MIT CSAIL Introduces CompreSSM: Dynamically Compressing AI State-Space Models During Training
Researchers from MIT’s Computer Science and Artificial Intelligence Laboratory (CSAIL), in collaboration with multiple institutions, have developed an innovative AI model compression technique called CompreSSM. This technique can compress the state space of a model during the training process, significantly reducing computational resource requirements while maintaining high performance.
How It Works
CompreSSM is designed for state-space models (SSMs), a family of AI architectures commonly used in fields like language processing, audio generation, and robotics control. The method draws from control theory, using Hankel singular values to measure the contribution of each internal state to the model’s overall behavior. About 10% into the training, it ranks the dimensions based on these values and removes less important components. The remaining 90% of training then continues on the smaller, compressed model. The research proves the stability of state importance changes using Weyl’s theorem and includes a fail-safe rollback mechanism to ensure reliability.
Benchmark Results
In image classification benchmarks, the training speed of the compressed model can be increased by 1.5x, with accuracy close to that of the full model. On the CIFAR-10 dataset, a model with its state dimension compressed to one-fourth of the original achieved 85.7% accuracy, showing a clear advantage over the 81.8% accuracy of a model of the same size trained from scratch.

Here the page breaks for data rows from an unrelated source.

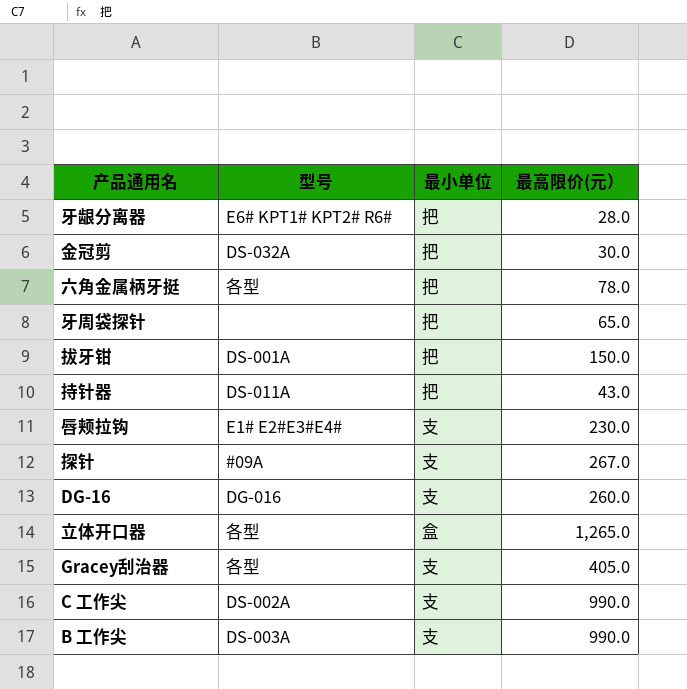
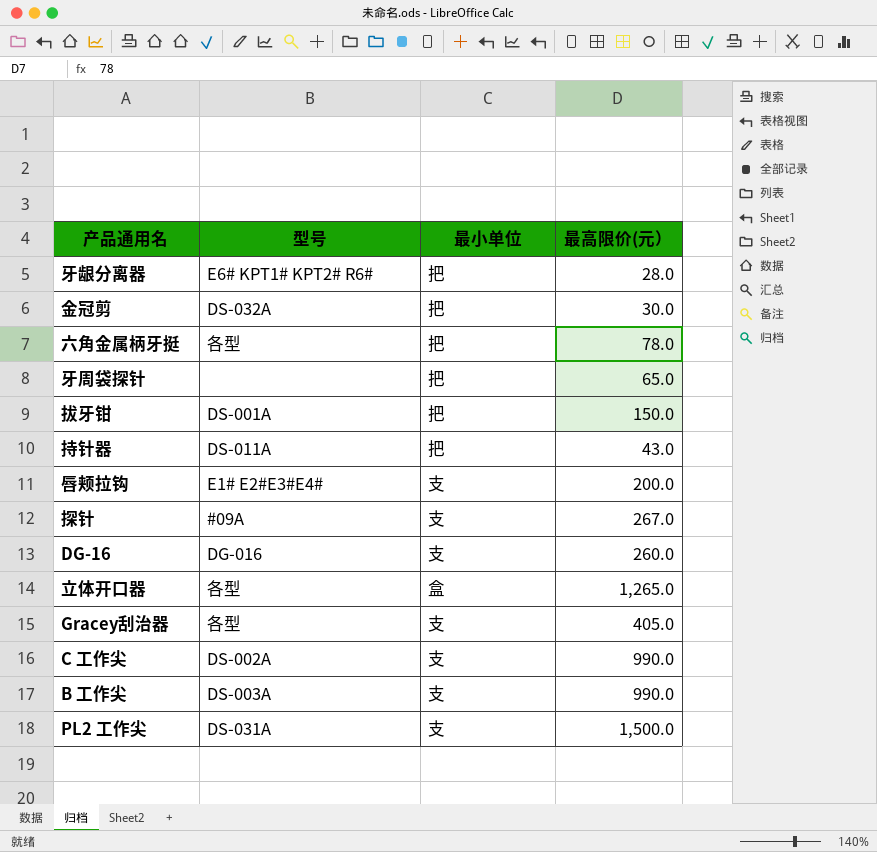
唇颊拉钩 | 最高限价(元）: 230.0 -> 200.0
row PL2 工作尖: none -> DS-031A | 支 | 1,500.0

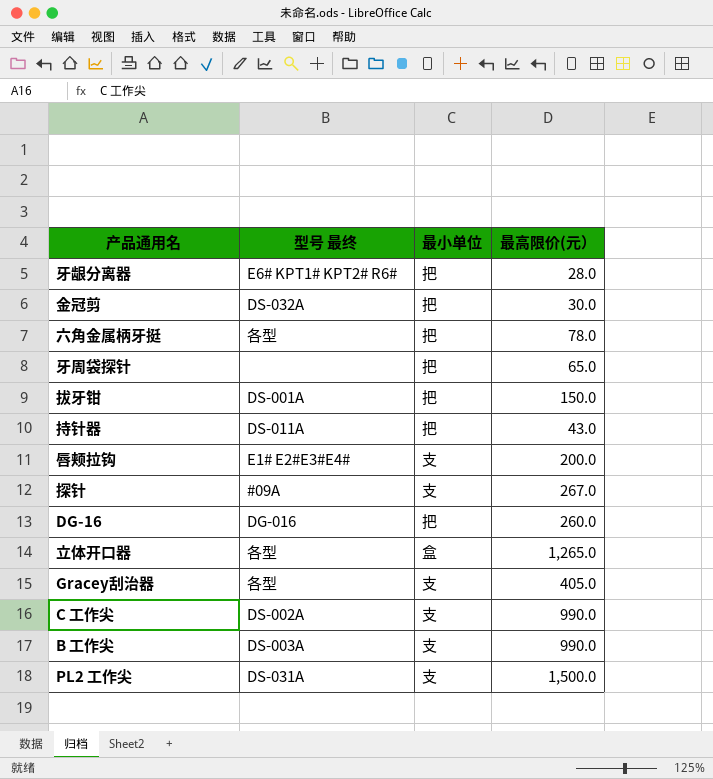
column name: 型号 -> 型号 最终
DG-16 | 最小单位: 支 -> 把

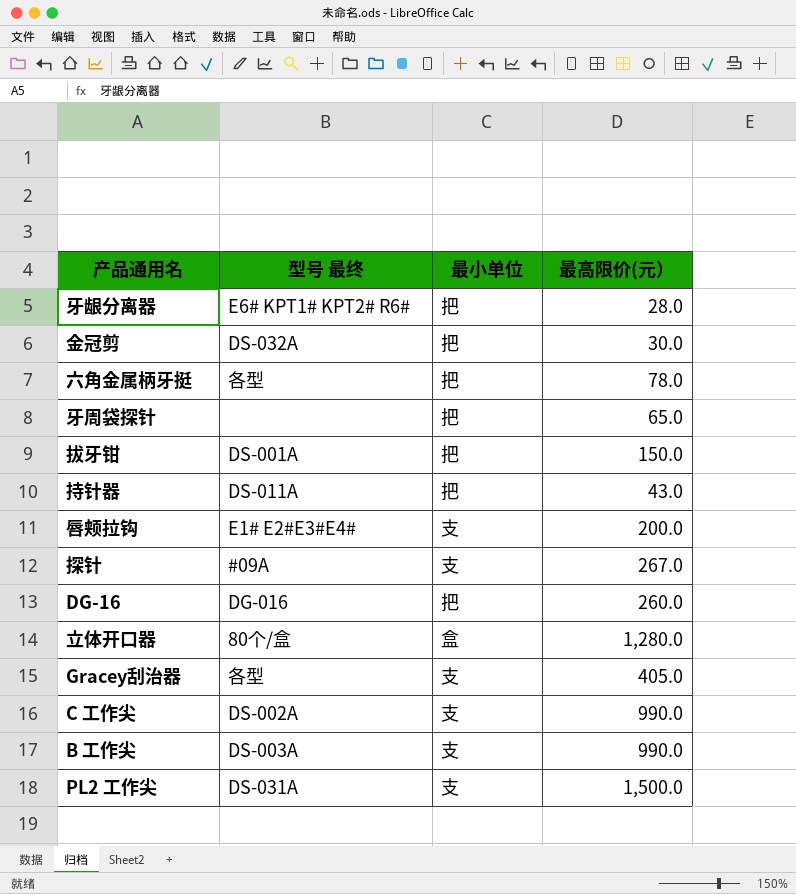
立体开口器 | 型号 最终: 各型 -> 80个/盒
立体开口器 | 最高限价(元）: 1,265.0 -> 1,280.0

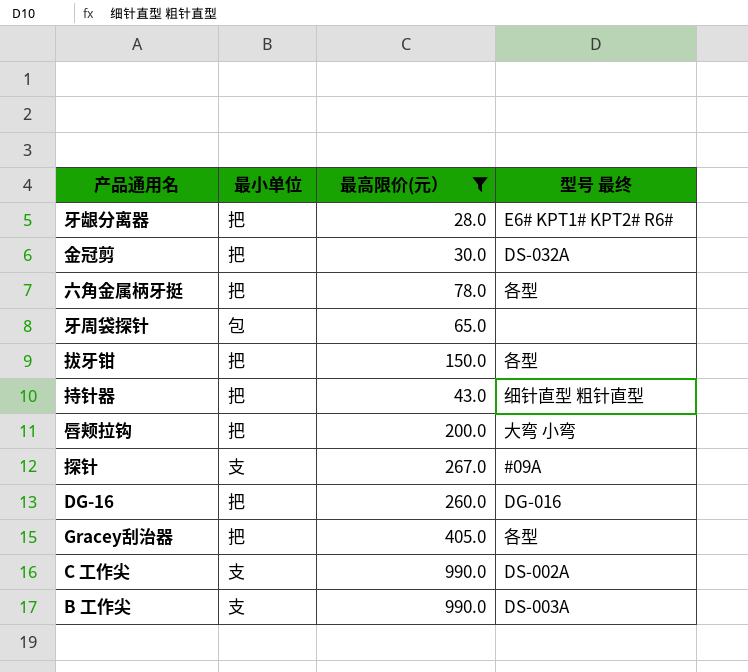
filter: none -> 最高限价(元） <= 990.0
column 型号 最终 | position: 2 -> 4
牙周袋探针 | 最小单位: 把 -> 包
拔牙钳 | 型号 最终: DS-001A -> 各型
持针器 | 型号 最终: DS-011A -> 细针直型 粗针直型
唇颊拉钩 | 最小单位: 支 -> 把
唇颊拉钩 | 型号 最终: E1# E2#E3#E4# -> 大弯 小弯
Gracey刮治器 | 最小单位: 支 -> 把

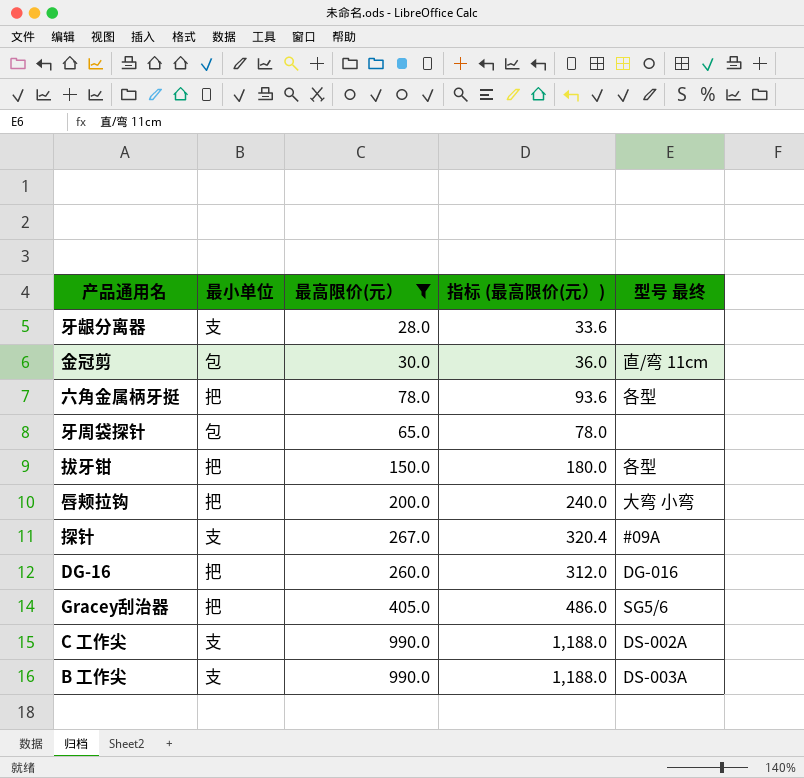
column 指标 (最高限价(元）) | formula: none -> [最高限价(元）] * 1.2
row 持针器: 把 | 43.0 | 细针直型 粗针直型 -> none
牙龈分离器 | 最小单位: 把 -> 支
牙龈分离器 | 型号 最终: E6# KPT1# KPT2# R6# -> none
金冠剪 | 最小单位: 把 -> 包
金冠剪 | 型号 最终: DS-032A -> 直/弯 11cm
Gracey刮治器 | 型号 最终: 各型 -> SG5/6

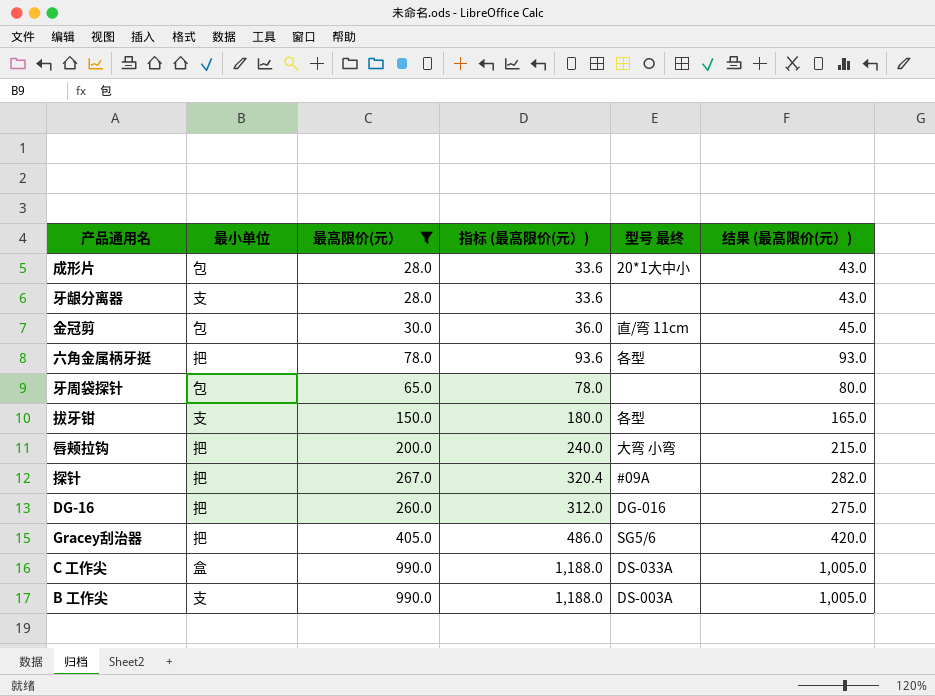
column 结果 (最高限价(元）) | formula: none -> [最高限价(元）] + 15
row 成形片: none -> 包 | 28.0 | 33.6 | 20*1大中小 | 43.0
拔牙钳 | 最小单位: 把 -> 支
探针 | 最小单位: 支 -> 把
C 工作尖 | 最小单位: 支 -> 盒
C 工作尖 | 型号 最终: DS-002A -> DS-033A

Comparison with Existing Methods
Compared to traditional methods, CompreSSM’s advantages are significant. Traditional approaches either fully train a large model and then prune it, or start directly with a small model. The former is computationally expensive, while the latter often suffers from insufficient performance. This technique makes its decision mid-training, avoiding these drawbacks. Compared to knowledge distillation, CompreSSM performs better in heavily compressed scenarios. Compared to Hankel nuclear norm regularization, it is over 40 times faster and achieves higher accuracy.
Research Team and Significance
The research is led by first author Makram Chahine, a PhD student in the Department of Electrical Engineering and Computer Science at MIT CSAIL, with Professor Daniela Rus, the director of CSAIL, as the senior author. Collaborating institutions include the Max Planck Institute for Intelligent Systems, the European Laboratory for Learning and Intelligent Systems (ELLIS), ETH Zurich, and Liquid AI. The paper has been accepted to ICLR 2026, offering a new path for developing efficient AI systems, particularly for multi-input multi-output models.